The Playmakers Exhibition Celebrating Birmingham MAC’s 50th Anniversary.
From Renaissance pantomimes and festivals,
to the ‘happenings’ of the 50s and 60s, guerrilla street art/theatre of the 70s
and 80s, 'impromptus', pop-up galleries and raves of the 90s, to the Secret
Cinema of last month, there have been many names for ‘performance art’ or as
they are more popularly called currently ‘interventions’. On 10 July, Dr. Viv
Golding and I attended an artist talk, ‘Game On’, hosted by The Japan
Foundation in London. The seminar/talk featured the work of interventionist
artists Takashi Tsuchiya and Chishino Kurumada, and their most recent
collaboration exhibit project with Birmingham’s MAC (Midlands Arts Centre).
Takashi Tsuchiya and Chishino Kurumada are
a husband wife artist team that create ‘interactive opportunities’ based upon
‘mochitisu motaretsu’ or the ‘give and take’ fostering of community spirit.
They consciously manipulate, rearrange and re-envision the practical structure
and social use of spatial environments to encourage the development of human
interactions and wellbeing. It was a fascinating seminar that reaffirmed the importance
of visceral experience and I think inspired everyone in attendance to go to
visit the exhibit in person; which is precisely what a few of us from Leicester
Museum Studies subsequently did.
The MAC itself has a cozy-yet-exotically-labyrinthine
quality about it; not unlike what I imagine the isles of the lotus-eaters would
be like. The MAC’s ‘Bridges Café’ serves pleasant food while vestiges of
previous MAC projects whisper from every corner, telling stories of an active,
delightful past. Time ceases to have any importance; the Centre is enchanting.
Fortunately for Amy, Trina and I, research museologists are, upon induction
into graduate studies, inoculated against such charms. We were women-on-a-mission,
not to be trifled with, nor be swayed by the wiles of red velvet cake and tea.
(We were perhaps momentarily ‘delayed’—but
not ‘swayed’. Weakened by the brisk forty-minute walk between the rail station
and MAC, we reasoned that in order to do justice to our work, we needed a bit
of fortification before continuing almost immediately ‘onward and upward’ to
review ‘The Playmakers’ exhibition, where through happenstance, we were
fortunate enough to visit with Craig Ashley, the Visual Arts Producer for MAC.)
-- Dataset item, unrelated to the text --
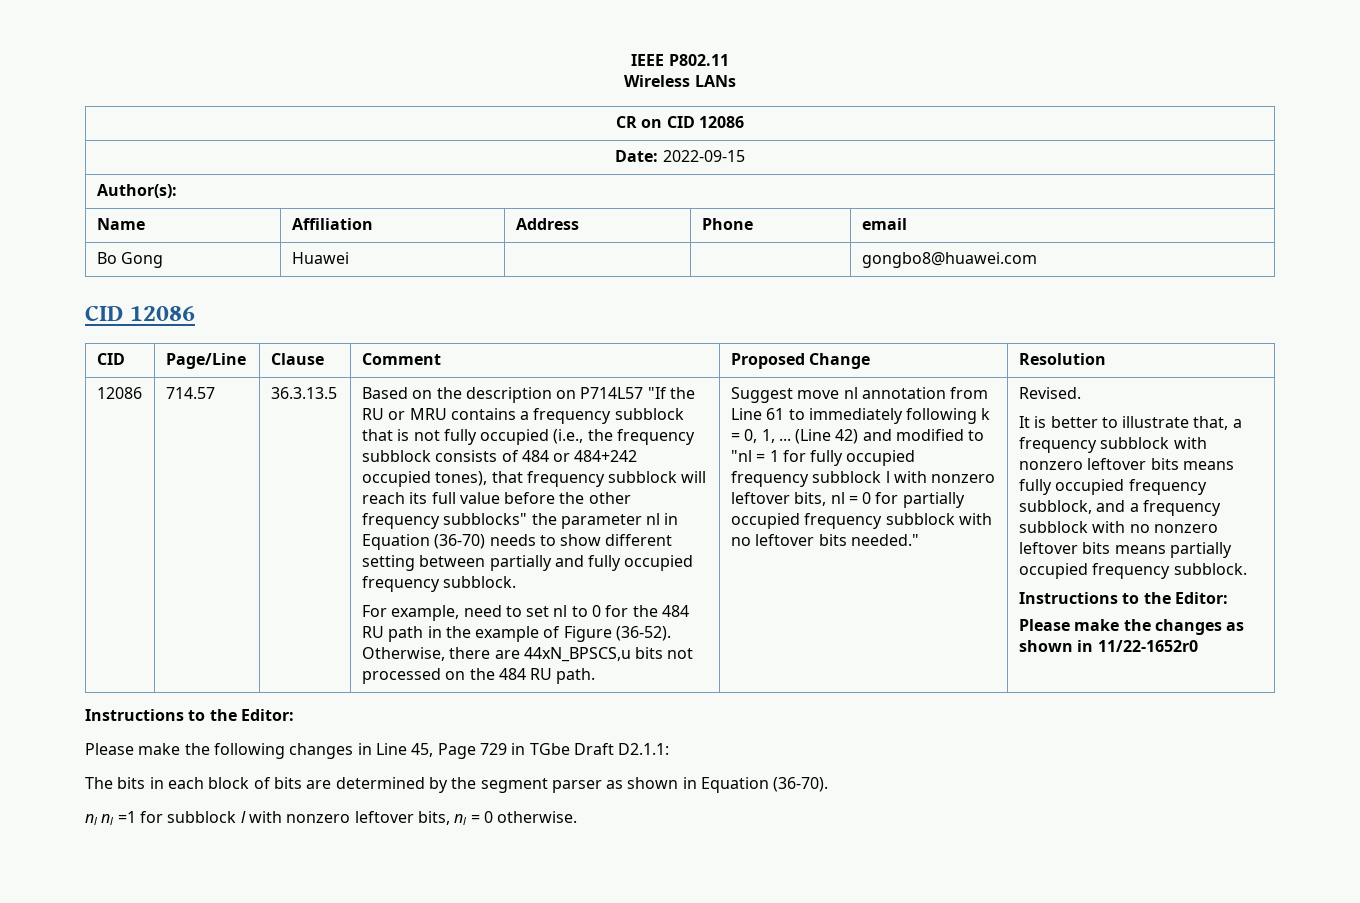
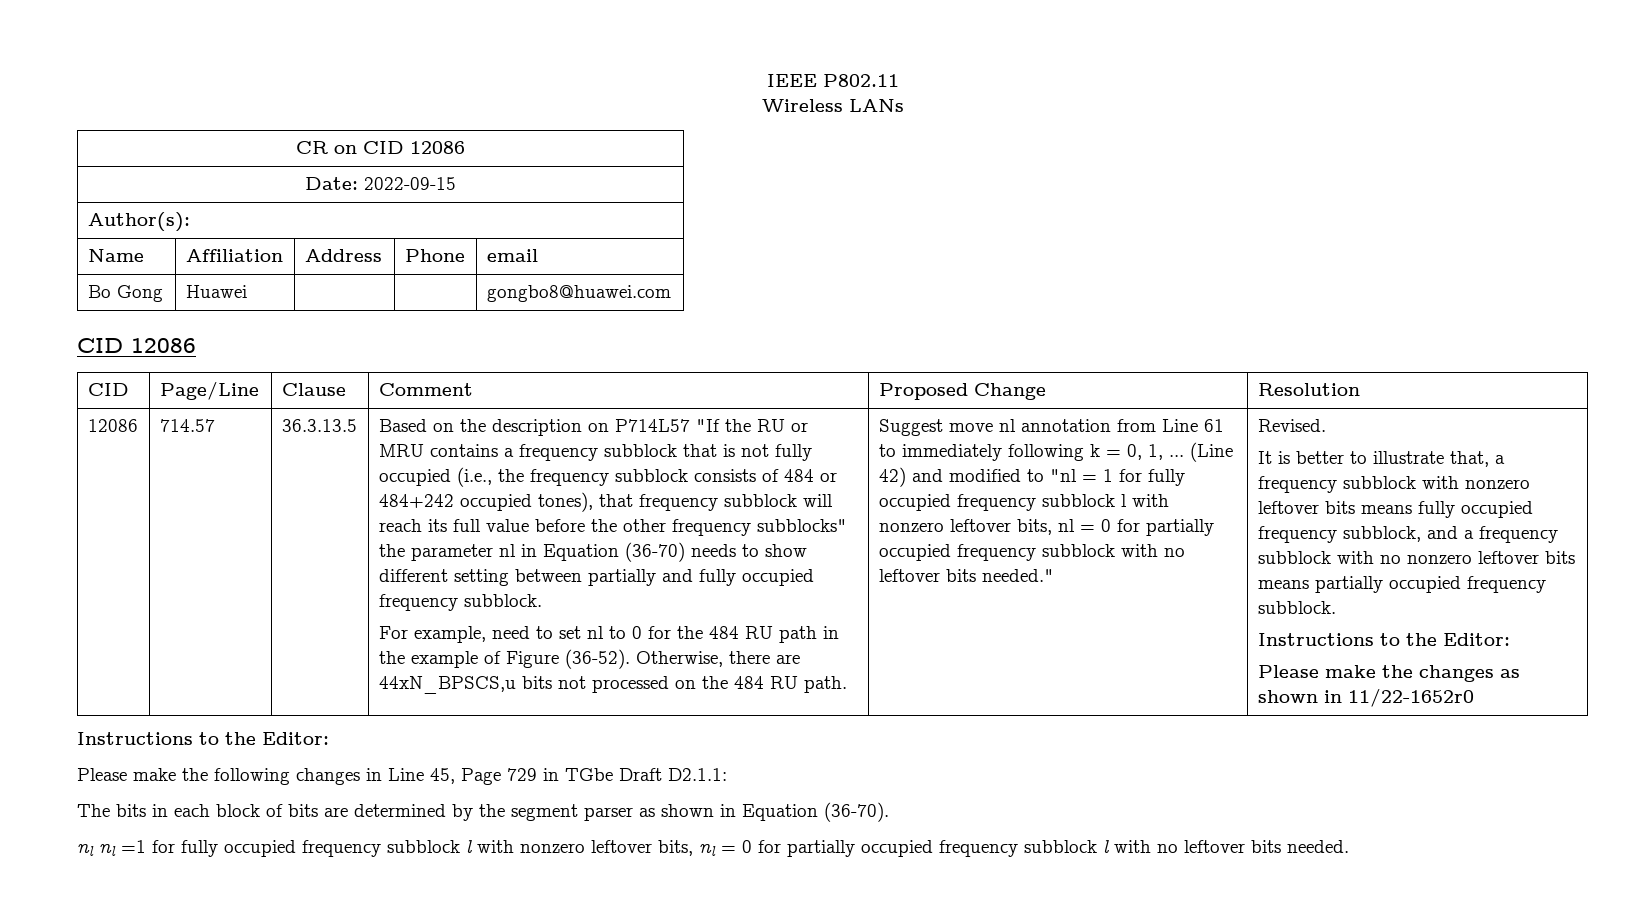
- nl nl =1 for subblock l with nonzero leftover bits, nl = 0 otherwise.
+ nl nl =1 for fully occupied frequency subblock l with nonzero leftover bits, nl = 0 for partially occupied frequency subblock l with no leftover bits needed.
During a brief conversation, Craig Ashley
intimated that the choice of the artists, and the outcome of ‘The Playmakers’, could
not have better fulfilled expectation. Celebrating the 50th
anniversary of the MAC, the display honours the history of the MAC by paying thematic
homage to the founders and to the children’s theatre, fine art and puppetry
that composed the early purpose of the MAC.
The exhibit in its production process also brought
the community together. Pointing to the shapes strung from the gently turning
overhead mobiles, Craig reminded us that these works were based upon drawings
by local children—young participants that may, just as their parents brought
them to the MAC to take part in this project, perhaps eventually bring their own
children and grandchildren to the MAC fifty years from now.
Standing in the midst of Playmakers, the visitor is completely
surrounded by the imagination of the artists (and the community children) that
produced the exhibit. It is difficult not to be amazed. Giant puppet
effigies of the MAC’s founders are brought into gesticulation through the
physical interactions of visitors. Lights cross the shapes of the mobile
characters, casting the shadows against the walls in all directions. Large
counterweighted pulleys cause dancing movements in various elements of the
displays on opposing sides of a large bridge slide that divides the exhibition
space. The entire exhibit was a joyful invitation to play!
Walking away from the exhibition itself however,
the intellect begins to consider the inherent analogies of interpersonal
relationships insistent within the dynamics of the exhibition space—of how we
all have an impact upon the world around us. We may not always realize the
impact of our actions; we don’t always know who or what we are changing through
what we do—or don’t do; through the strings we do or don’t pull. Often, we have
to learn through trial and error.
‘The Playmakers’ potentially reminds the
visitor that each of us are intimately connected with others, based upon the interactive choices we make. Additionally, with its
references to the origins of the MAC itself, the exhibit also reminds the
visitor that the world we know now, was created by people and events that have
gone before us—just as we are creating a world for those not yet born. This
truly extraordinary exhibit continues through to the ninth of September.